Un sentiment inconnu et inexprimablement délicieux coula dans tous mes membres, et je tombai à terre, et je restai étendue. La voix reprit :
« Le Dieu tout-puissant t’a élue par-dessus toutes les femmes de cette ville, et a posé son amour en toi. Il fait ses délices en toi, en toi et en ta compagne. Que votre vie soit donc lumière et miséricorde pour quiconque la regardera ; qu’elle soit justice et jugement pour quiconque ne la regardera pas. »
Et mon âme vit dans une lumière que ce jugement serait plus terrible pour les prêtres que pour les laïques, parce que le mépris qu’ils font des choses divines est rendu plus effroyable par la connaissance qu’ils ont des Ecritures.

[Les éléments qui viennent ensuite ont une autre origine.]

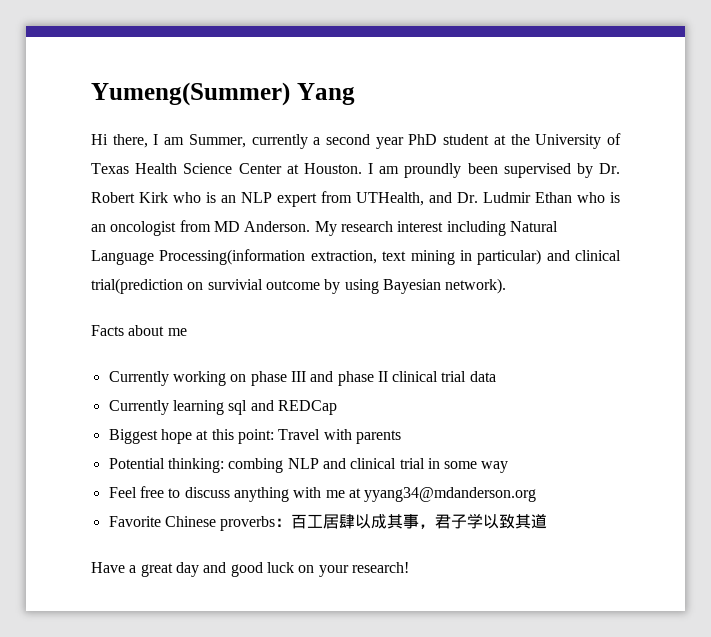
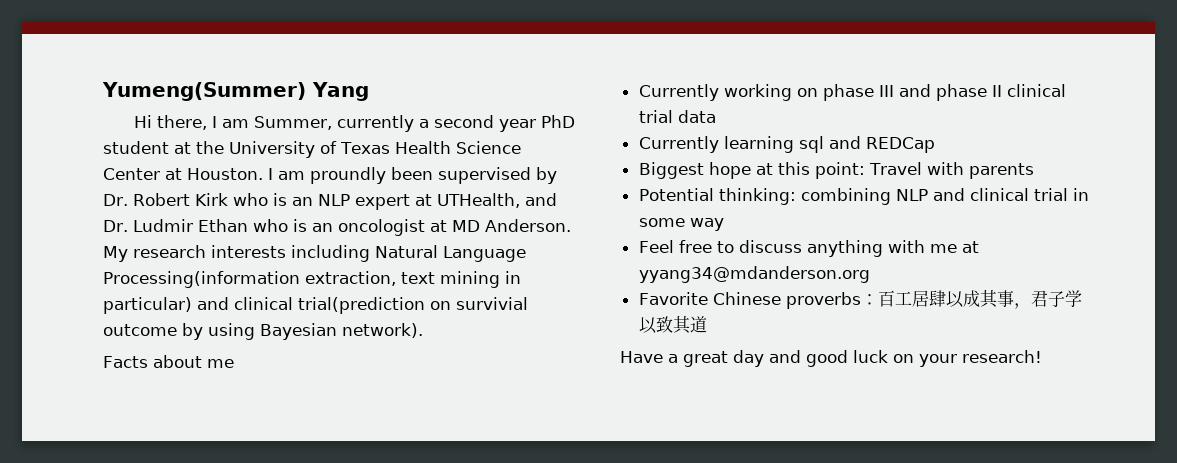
[321,191,352,203] from -> [414,194,432,206] at
[179,220,211,232] from -> [429,220,447,232] at
[397,221,444,232] interest -> [211,245,286,258] interests
[228,458,284,473] combing -> [800,188,891,205] combining

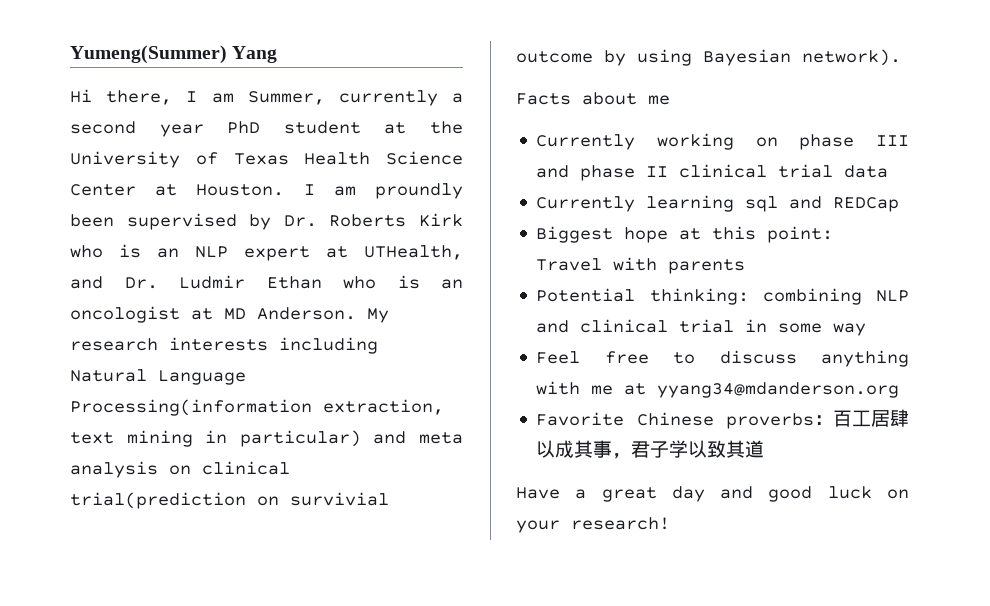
[132,193,190,206] Robert -> [329,214,407,227] Roberts
(229, 303) none -> [419,432,463,444] [70,461,191,478] meta analysis on

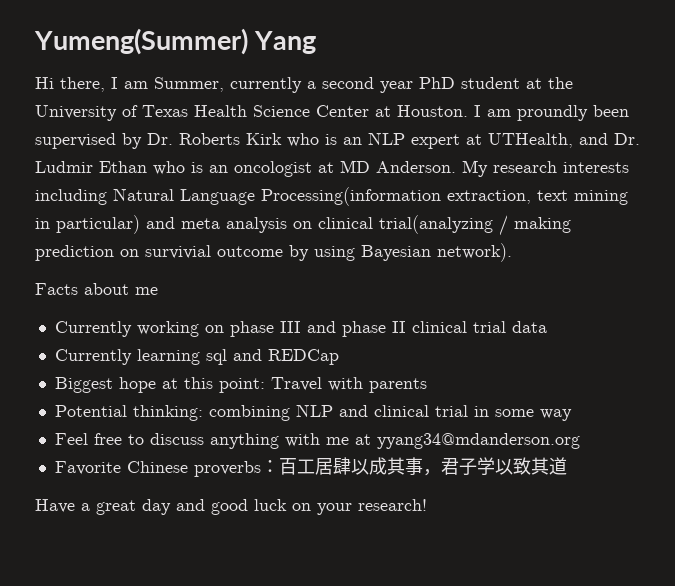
[70,492,246,509] trial(prediction -> [379,215,571,236] [35,245,114,261] trial(analyzing / making prediction

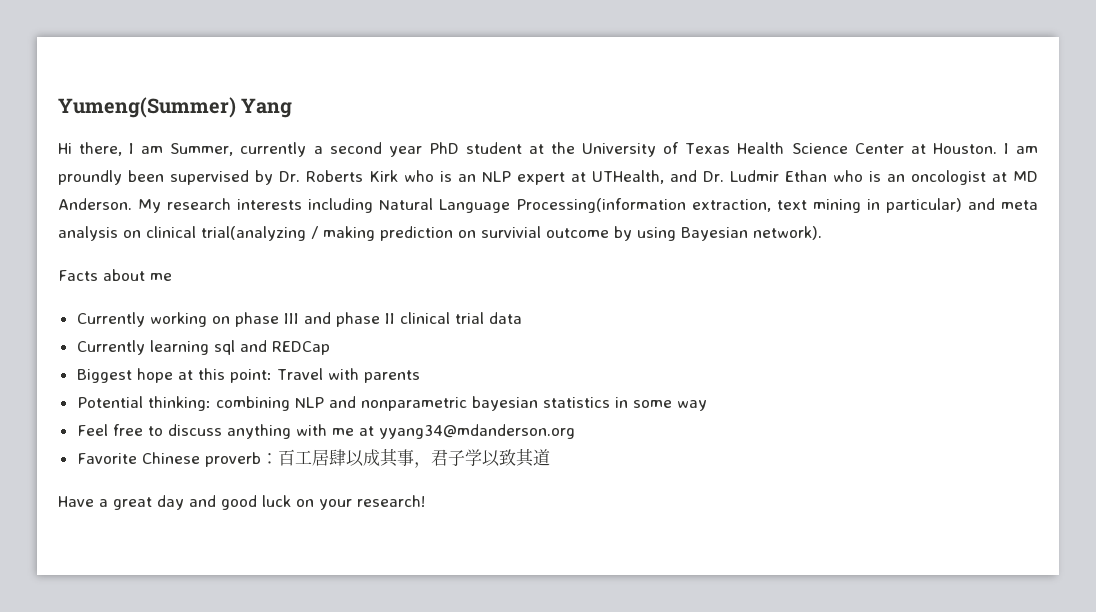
[373,405,468,417] clinical trial -> [360,396,610,411] nonparametric bayesian statistics
[193,461,261,477] proverbs -> [204,452,261,467] proverb

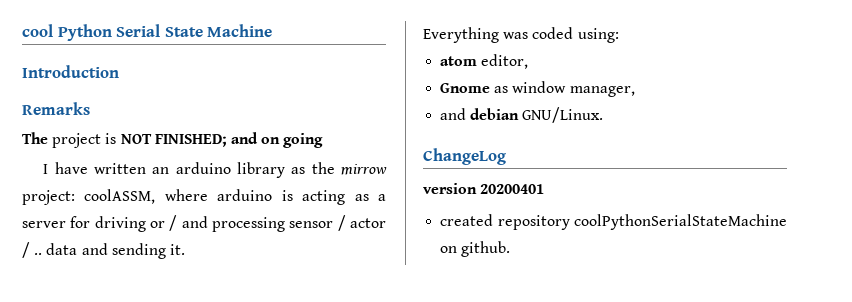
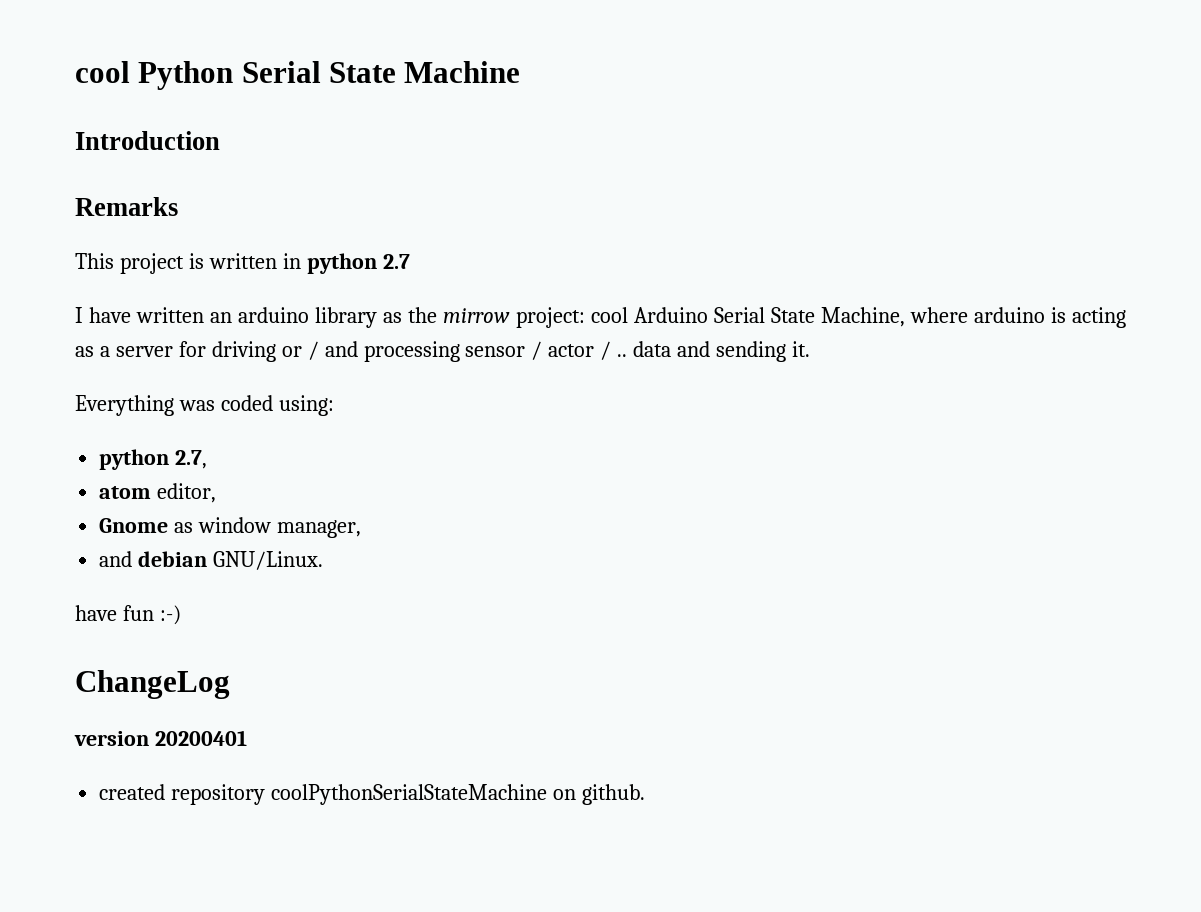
[22,132,48,144] The -> [75,253,114,269] This
[120,132,324,148] NOT FINISHED; and on going -> [208,253,410,274] written in python 2.7
[84,189,156,204] coolASSM, -> [590,307,905,327] cool Arduino Serial State Machine,
(619, 35) none -> [99,449,208,470] // python 2.7,
(604, 115) none -> [75,605,181,625] // have fun :-)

La voix reprit : « L’amour que le Tout-Puissant a posé en vous est si grand que sa présence est continuelle dans votre âme, quoique le sentiment ne soit pas le même toujours. En ce moment, ses yeux sont sur vous. »
Alors des yeux de l’esprit je vis… comment dirai-je… pour parler un langage quelconque ? Je dirai, parmi les transports d’une joie inénarrable, je vis, des yeux de mon esprit, les yeux de l’Esprit divin… Mais qu’est-ce que mes misérables paroles ? J’en suis dégoûtée, j’en ai honte ; elles me font l’effet d’indignes plaisanteries.
Au milieu de ma joie, mes péchés revinrent à ma mémoire, et aucun bien ne me paraissait être en moi, et je ne voyais rien dans ma vie qui fût présentable devant Dieu.
La chose était si grande, que je ne pouvais y croire : et je répondis : « Si Celui qui me parle était le Fils de Dieu, rua joie ne serait-elle pas plus énorme ? si j’étais sûre que c’est bien vous qui êtes en moi, en moi, telle que je me connais, je ne pourrais pas supporter ce délire. Comment se fait-il que je ne meure pas de joie ? »
Il répondit : « Tu as la joie que je veux ; si elle n’est pas plus énorme, c’est que je ne veux pas ; mais la voici qui va devenir plus énorme. Regarde ! le monde entier est plein de moi. »
Et je vis que toute créature était pleine de Dieu.